Start of Block
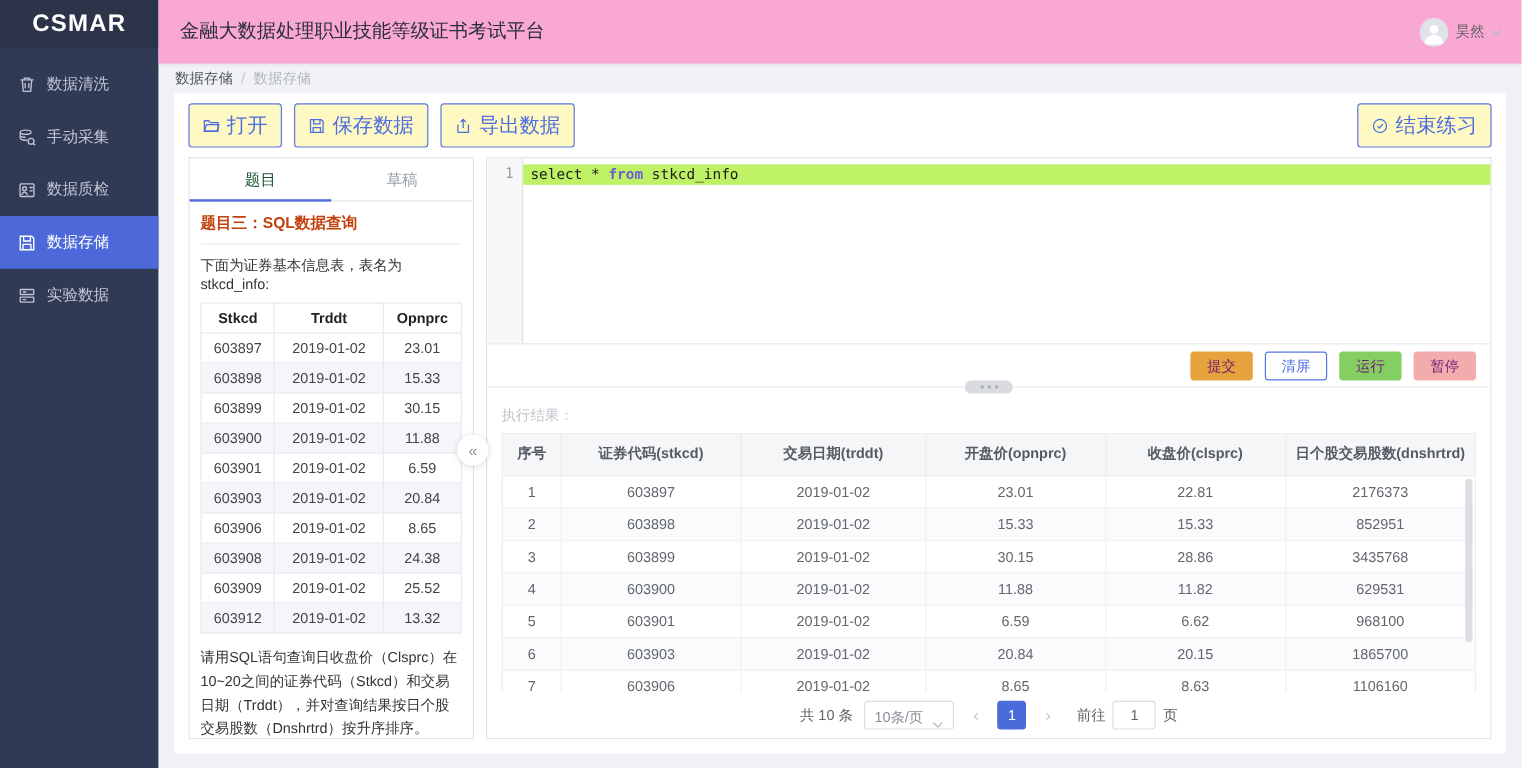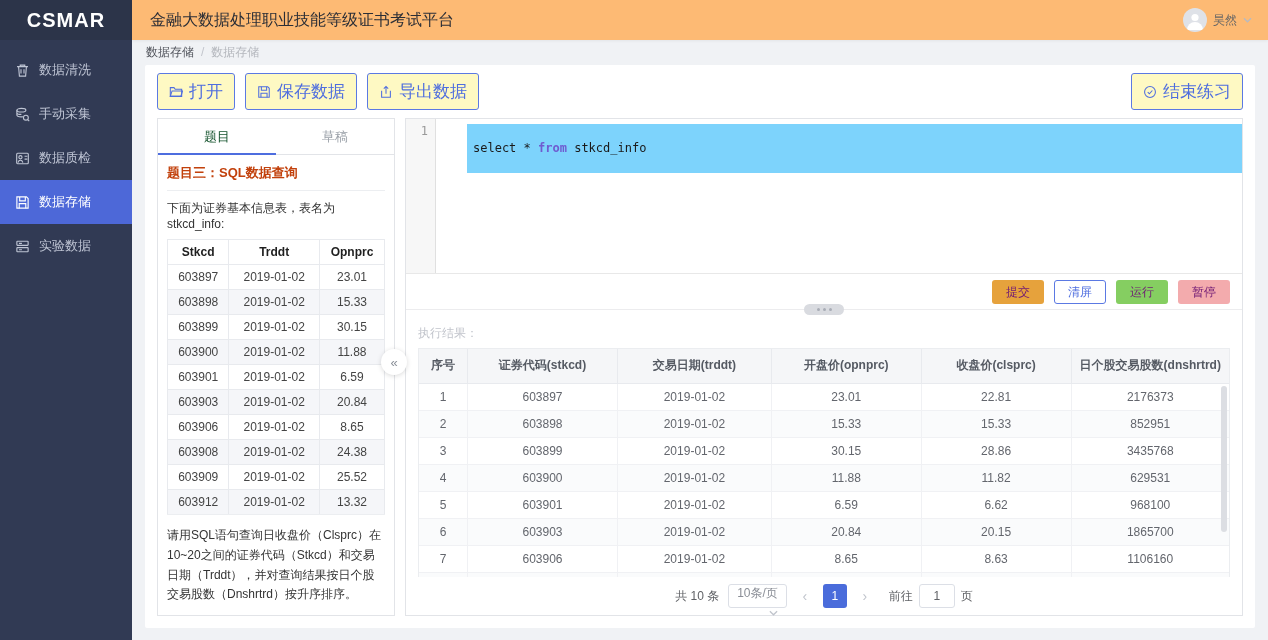--- a/index.html
+++ b/index.html
@@ -11,21 +11,21 @@
   
   .sidebar { width: 132px; flex-shrink: 0; background: #313a54; color: #bfc5d4; display: flex; flex-direction: column; }
   .logo { height: 40px; background: #2c3449; color: #fff; font-weight: 800; font-size: 20px; letter-spacing: 1px; display: flex; align-items: center; justify-content: center; }
   .menu { padding-top: 8px; }
   .menu-item { height: 44px; display: flex; align-items: center; gap: 9px; padding-left: 15px; font-size: 13px; cursor: pointer; }
   .menu-item .micon { display: inline-flex; width: 15px; height: 15px; align-items: center; justify-content: center; }
   .menu-item.active { background: #4d68d8; color: #fff; }
 
   
   .main { flex: 1; display: flex; flex-direction: column; min-width: 0; }
-  .topbar { height: 40px; background: #fdba74; display: flex; align-items: center; padding: 0 16px 0 18px; box-shadow: 0 1px 3px rgba(0,0,0,0.06); position: relative; z-index: 3; flex-shrink: 0; }
+  .topbar { height: 53px; background: #f9a8d4; display: flex; align-items: center; padding: 0 16px 0 18px; box-shadow: 0 1px 3px rgba(0,0,0,0.06); position: relative; z-index: 3; flex-shrink: 0; }
   .topbar-title { font-size: 16px; color: #2b2e36; }
   .user { margin-left: auto; display: flex; align-items: center; gap: 6px; font-size: 12px; color: #666; cursor: pointer; }
   .user .chev { color: #b6bac2; display: inline-flex; }
 
   .breadcrumb { height: 24px; display: flex; align-items: center; gap: 7px; padding: 0 14px; font-size: 12px; flex-shrink: 0; }
   .crumb-root { color: #51545c; }
   .crumb-sep { color: #c2c5cc; }
   .crumb-current { color: #b4b7bd; }
 
   .card { flex: 1; margin: 1px 13px 12px; background: #fff; border-radius: 2px; display: flex; flex-direction: column; min-height: 0; }
@@ -54,21 +54,21 @@
   .qtable tbody tr:nth-child(even) td { background: #f5f6f9; }
   .qreq { padding: 11px 0 2px; line-height: 1.65; border-top: 1px solid #eceef1; margin-top: -1px; }
   .qnote { padding: 10px 0; line-height: 1.6; }
   .collapse-bubble { position: absolute; right: -13px; top: 230px; width: 26px; height: 26px; border-radius: 50%; background: #fff; box-shadow: 0 1px 5px rgba(0,0,0,0.15); color: #8a8f98; font-size: 13px; display: flex; align-items: center; justify-content: center; cursor: pointer; z-index: 2; }
 
   
   .rpanel { flex: 1; min-width: 0; border: 1px solid #e2e4e8; background: #fff; display: flex; flex-direction: column; min-height: 0; }
   .editor { height: 155px; display: flex; border-bottom: 1px solid #e8e8e8; font-family: "DejaVu Sans Mono", monospace; font-size: 12px; flex-shrink: 0; }
   .gutter { width: 30px; background: #f7f7f7; border-right: 1px solid #e0e0e0; color: #9a9a9a; text-align: right; padding: 5px 7px 0 0; flex-shrink: 0; }
   .codearea { flex: 1; padding-top: 5px; cursor: text; }
-  .code-line { background: #7dd3fc; padding: 16px 6px; color: #1a1a1a; white-space: pre; line-height: 17px; margin-left: 31px; }
+  .code-line { background: #bef264; padding: 0 6px; color: #1a1a1a; white-space: pre; line-height: 17px; }
   .code-line .kw { color: #6f5bd0; font-weight: bold; }
 
   .actions { height: 36px; display: flex; align-items: center; justify-content: flex-end; gap: 10px; padding: 0 12px; border-bottom: 1px solid #ececee; flex-shrink: 0; }
   .btn { border: none; color: #701a75; font-size: 12px; padding: 6px 14px; border-radius: 3px; cursor: pointer; font-family: inherit; line-height: 1; }
   .btn-submit { background: #e6a23c; }
   .btn-clear { background: #fff; border: 1px solid #5b79e3; color: #4e6ddf; padding: 5px 13px; }
   .btn-run { background: #85ce61; }
   .btn-pause { background: #f3abad; cursor: not-allowed; }
 
   .splitter { height: 10px; position: relative; flex-shrink: 0; }
@@ -80,21 +80,21 @@
   .table-wrap { flex: 1; min-height: 0; overflow: hidden; position: relative; border: 1px solid #ebedf0; border-bottom: none; }
   .rtable { width: 100%; border-collapse: collapse; table-layout: fixed; }
   .rtable th { background: #f5f6f8; color: #555a63; font-weight: 600; font-size: 12px; height: 34px; border-right: 1px solid #e8eaee; border-bottom: 1px solid #e8eaee; text-align: center; }
   .rtable td { font-size: 12px; color: #63666d; height: 27px; text-align: center; border-right: 1px solid #f0f1f4; border-bottom: 1px solid #f0f1f4; }
   .rtable th:last-child, .rtable td:last-child { border-right: none; }
   .rtable tbody tr:nth-child(even) td { background: #fafbfc; }
   .vscroll { position: absolute; top: 37px; right: 2px; bottom: 8px; width: 6px; }
   .vscroll .thumb { width: 6px; height: 80%; background: #dcdee3; border-radius: 3px; }
 
   .pagination { height: 38px; display: flex; align-items: center; justify-content: center; gap: 9px; font-size: 12px; color: #606266; flex-shrink: 0; }
-  .psize { height: 24px; border: 1px solid #dcdfe6; border-radius: 3px; display: inline-flex; align-items: flex-end; gap: 8px; padding: 0 8px; color: #8a8e96; cursor: pointer; flex-direction: column; }
+  .psize { height: 24px; border: 1px solid #dcdfe6; border-radius: 3px; display: inline-flex; align-items: flex-end; gap: 8px; padding: 0 8px; color: #8a8e96; cursor: pointer; }
   .psize .chev { color: #c0c4cc; display: inline-flex; }
   .parrow { width: 18px; text-align: center; color: #c0c4cc; font-size: 14px; cursor: pointer; user-select: none; }
   .pcur { width: 24px; height: 24px; border-radius: 3px; background: #4a6cdb; color: #fff; display: inline-flex; align-items: center; justify-content: center; cursor: pointer; }
   .goto { display: inline-flex; align-items: center; gap: 6px; margin-left: 6px; }
   .goto-input { width: 36px; height: 24px; border: 1px solid #dcdfe6; border-radius: 3px; text-align: center; font-size: 12px; color: #606266; font-family: inherit; }
 </style>
 </head>
 <body>
 
 <div class="app">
End of Block
* _WHAT IS NEEDED_
Repeat only what lies between the start of the data and the end of the line containing "1; display: flex;", exactly, with pictures left out.

* _SOLUTION TO THE EXERCISE_
--- a/index.html
+++ b/index.html
@@ -11,21 +11,21 @@
   
   .sidebar { width: 132px; flex-shrink: 0; background: #313a54; color: #bfc5d4; display: flex; flex-direction: column; }
   .logo { height: 40px; background: #2c3449; color: #fff; font-weight: 800; font-size: 20px; letter-spacing: 1px; display: flex; align-items: center; justify-content: center; }
   .menu { padding-top: 8px; }
   .menu-item { height: 44px; display: flex; align-items: center; gap: 9px; padding-left: 15px; font-size: 13px; cursor: pointer; }
   .menu-item .micon { display: inline-flex; width: 15px; height: 15px; align-items: center; justify-content: center; }
   .menu-item.active { background: #4d68d8; color: #fff; }
 
   
   .main { flex: 1; display: flex; flex-direction: column; min-width: 0; }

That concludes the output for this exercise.